What are the subtypes of prostatitis?

  Prostatitis is divided into four types: Type I: The equivalent of ABP in the traditional classification, with an acute onset of febrile illness, persistent and marked lower urinary tract infection, elevated white blood cell count in the urine, and positive bacterial cultures in the blood or/and urine.  Type II: Equivalent to CBP in the traditional classification method. accounts for about 5-8% of chronic prostatitis.
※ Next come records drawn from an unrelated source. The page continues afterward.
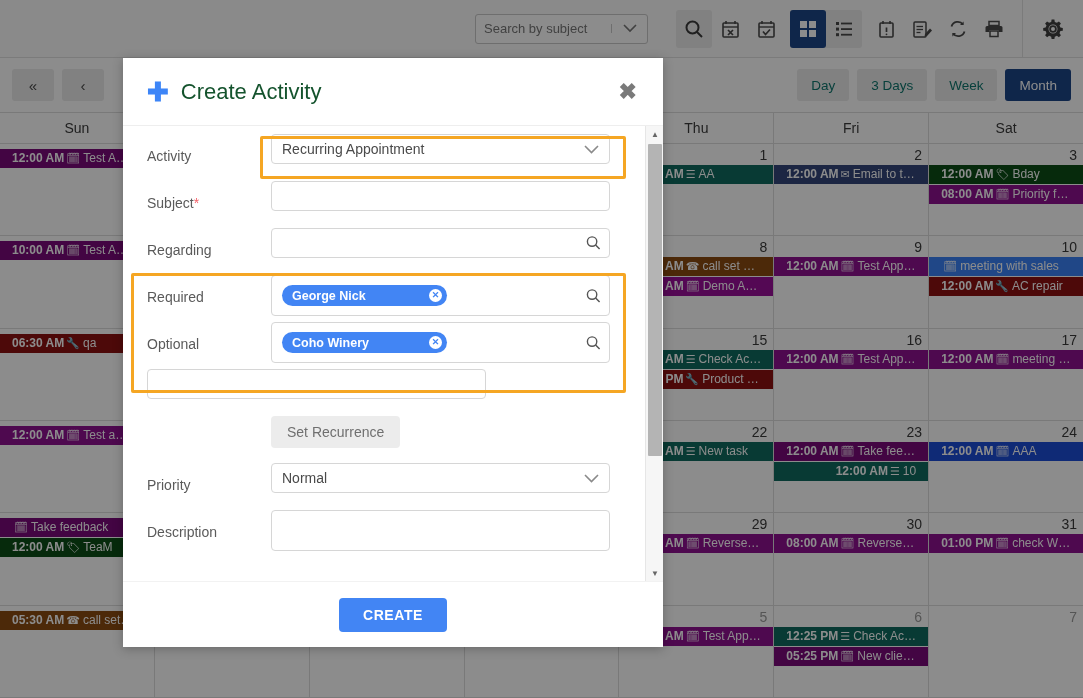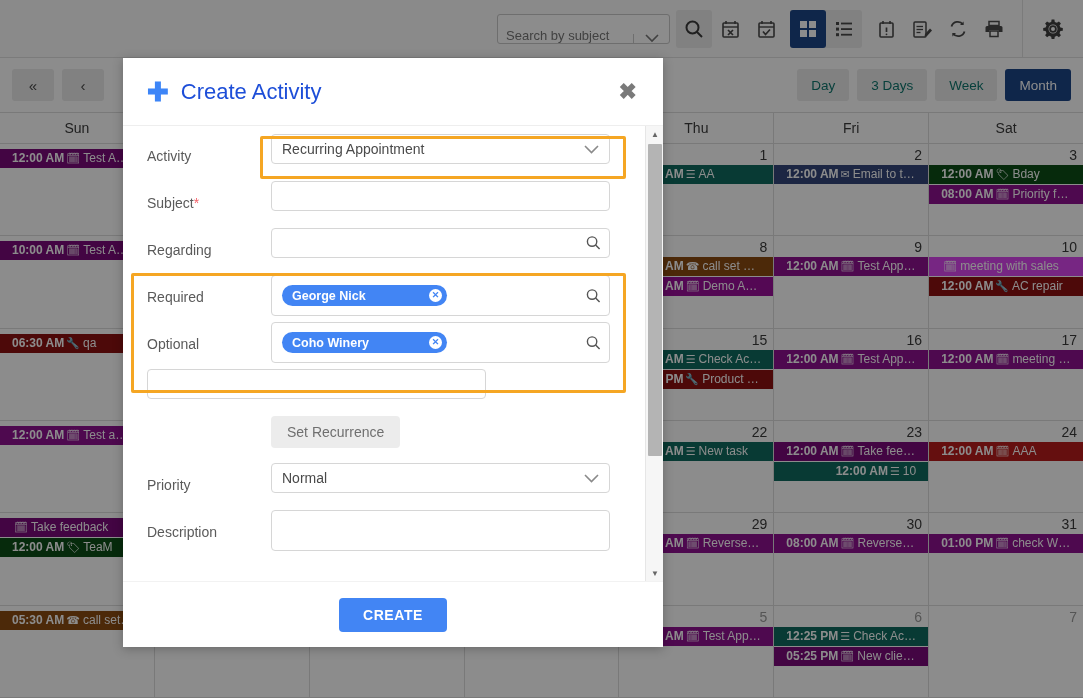"Search by subject" .tb-search { align-items: flex-end -> center; margin-right: 6px -> 28px }
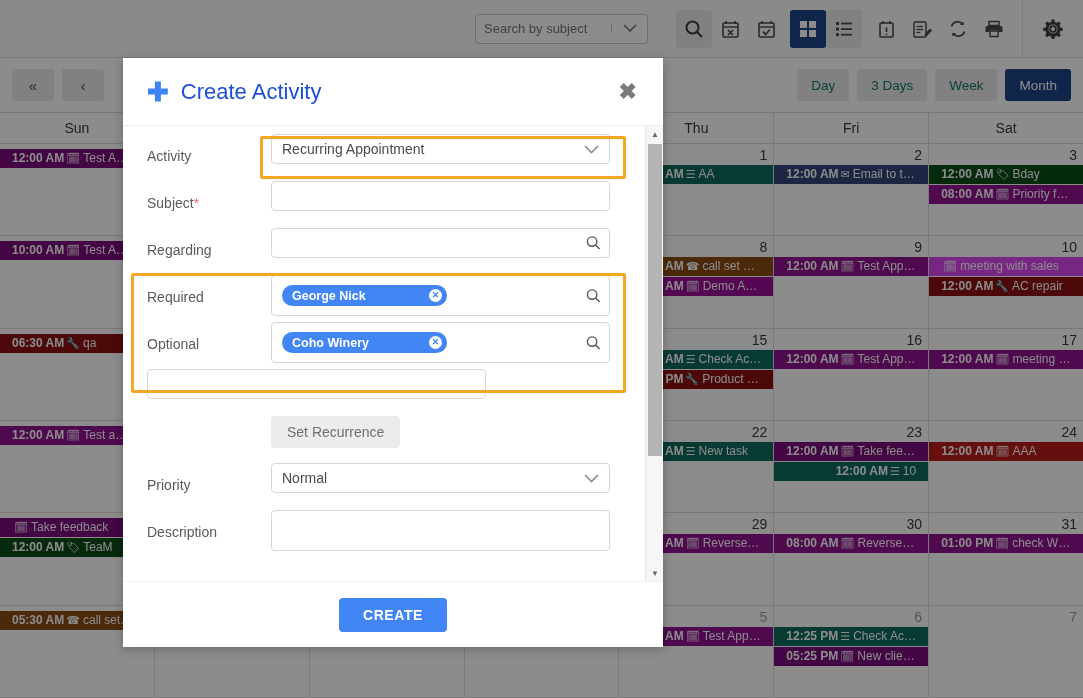"Create Activity" .dlg-title { color: #1d4ed8 -> #14532d }
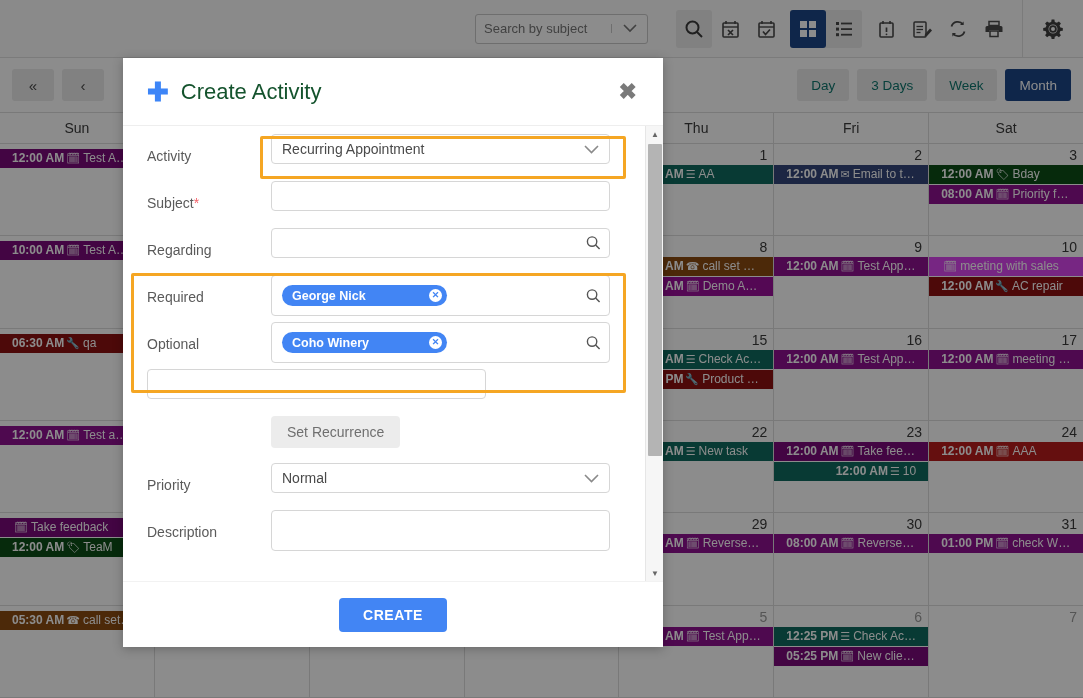"🗓 meeting with sales" div.ev { background: #d946ef -> #3b82f6 }
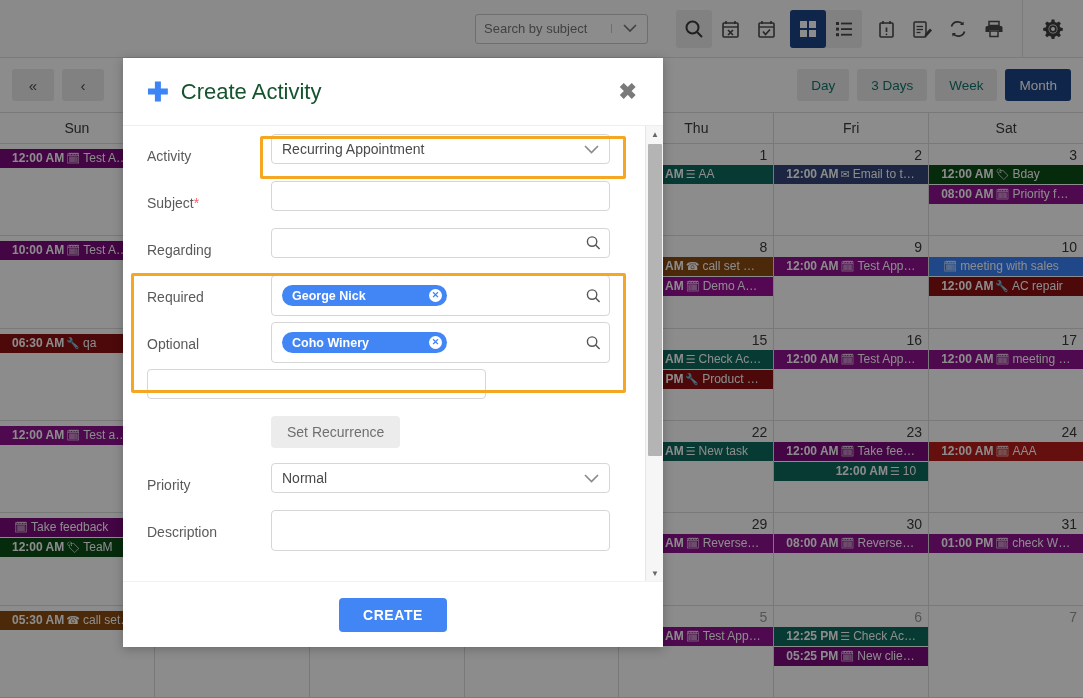"12:00 AM 🗓 AAA" div.ev { background: #b91c1c -> #1d4ed8 }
There are recurrent lower urinary tract infections lasting more than 3 months, elevated white blood cell counts in EPS/semen/VB3, and positive bacterial culture results.  Type III: Chronic prostatitis/chronic pelvic pain syndrome (CP/CPPS), equivalent to CNP and PD in the traditional classification method, is the most common type of prostatitis, accounting for about 90% or more of chronic prostatitis.  The main manifestation is long-term, recurrent pain or discomfort in the pelvic region lasting more than 3 months, which can be accompanied by varying degrees of urinary symptoms and sexual dysfunction, seriously affecting the patient’s quality of life; negative EPS/semen/VB3 bacterial culture results.  According to the results of routine EPS/semen/VB3 microscopy, the type can be subdivided into two subtypes, IIIA (inflammatory CPPS) and IIIB (non-inflammatory CPPS): type IIIA patients have an elevated number of leukocytes in EPS/semen/VB3; type IIIB patients have leukocytes in EPS/semen/VB3 in the normal range. The two subtypes IIIA and IIIB each account for about 50% of the cases.  Type IV: Asymptomatic prostatitis (AIP). There are no subjective symptoms and evidence of inflammation is found only on examination of the prostate (EPS, semen, prostate tissue biopsy and pathology of prostatectomy specimens, etc.).